===== Data provided =====
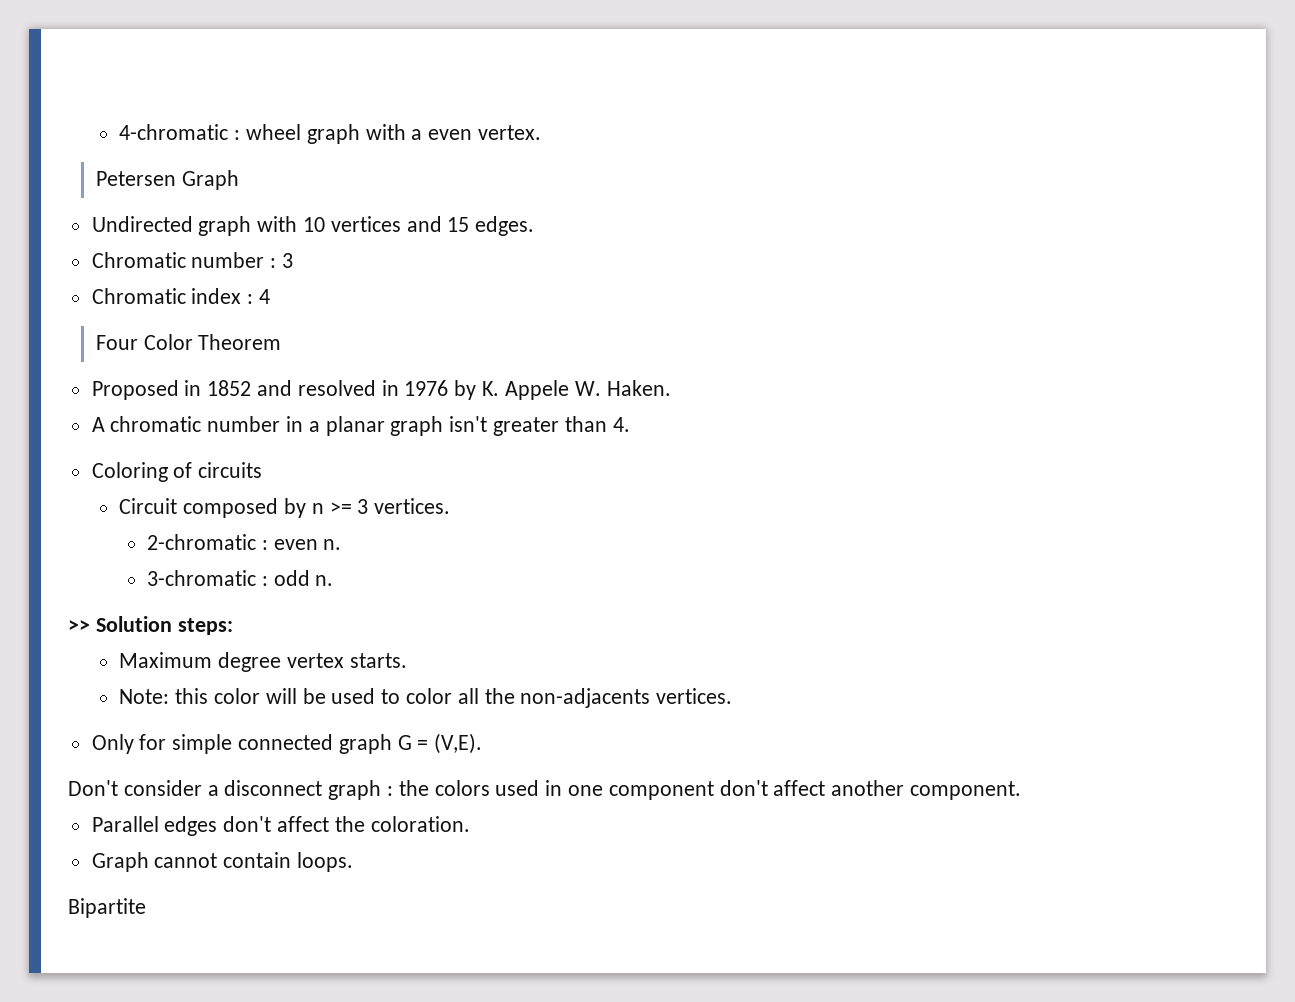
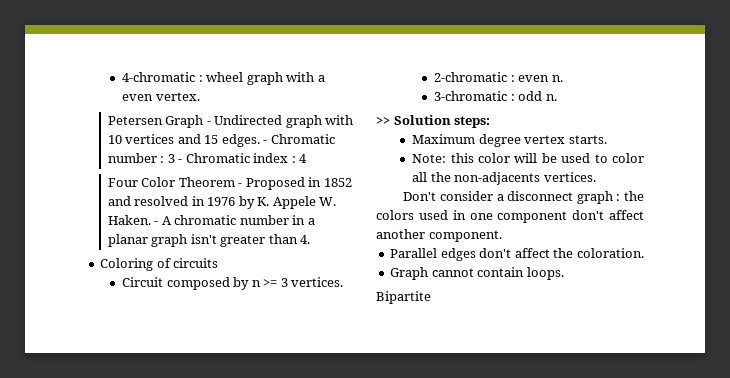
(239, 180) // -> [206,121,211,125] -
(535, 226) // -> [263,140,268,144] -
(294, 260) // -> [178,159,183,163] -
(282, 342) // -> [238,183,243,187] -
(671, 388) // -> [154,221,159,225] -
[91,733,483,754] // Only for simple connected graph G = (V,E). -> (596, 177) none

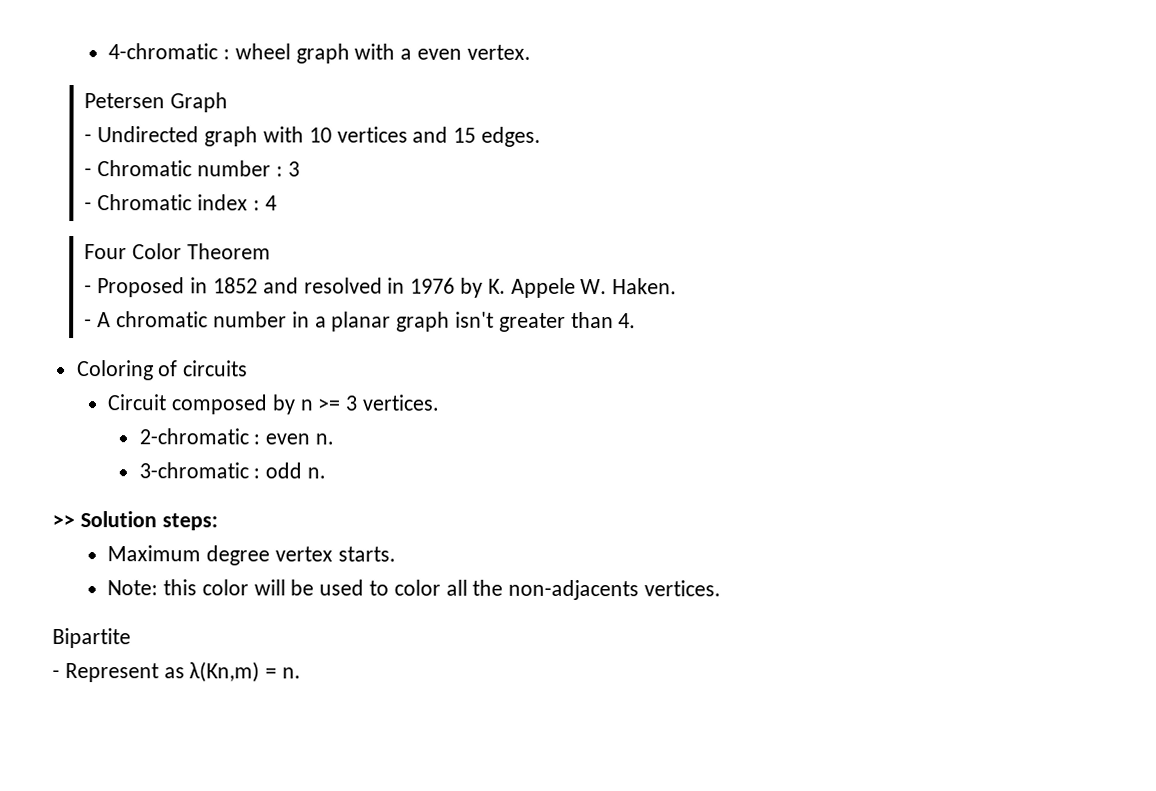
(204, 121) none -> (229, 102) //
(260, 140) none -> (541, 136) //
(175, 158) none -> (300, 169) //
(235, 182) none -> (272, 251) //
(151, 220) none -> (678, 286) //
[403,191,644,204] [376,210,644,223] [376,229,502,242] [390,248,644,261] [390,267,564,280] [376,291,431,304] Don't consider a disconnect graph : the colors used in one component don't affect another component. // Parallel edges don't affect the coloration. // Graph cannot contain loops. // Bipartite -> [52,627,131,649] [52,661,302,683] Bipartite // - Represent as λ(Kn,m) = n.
=====
===== Data provided =====
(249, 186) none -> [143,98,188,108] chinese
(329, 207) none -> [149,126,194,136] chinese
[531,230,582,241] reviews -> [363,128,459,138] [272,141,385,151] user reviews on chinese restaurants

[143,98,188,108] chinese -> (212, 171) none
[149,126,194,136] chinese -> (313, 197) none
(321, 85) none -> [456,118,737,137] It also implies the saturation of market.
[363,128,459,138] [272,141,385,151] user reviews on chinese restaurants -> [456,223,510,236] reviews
=====
Your objective ->
Take the material above and output only the lines from the one that contains "(282, 342) //" through the one that contains "(151, 220) none -> (678, 286) //", ends included and images left out.

Task output ->
(282, 342) // -> [238,183,243,187] -
(671, 388) // -> [154,221,159,225] -
[91,733,483,754] // Only for simple connected graph G = (V,E). -> (596, 177) none

(204, 121) none -> (229, 102) //
(260, 140) none -> (541, 136) //
(175, 158) none -> (300, 169) //
(235, 182) none -> (272, 251) //
(151, 220) none -> (678, 286) //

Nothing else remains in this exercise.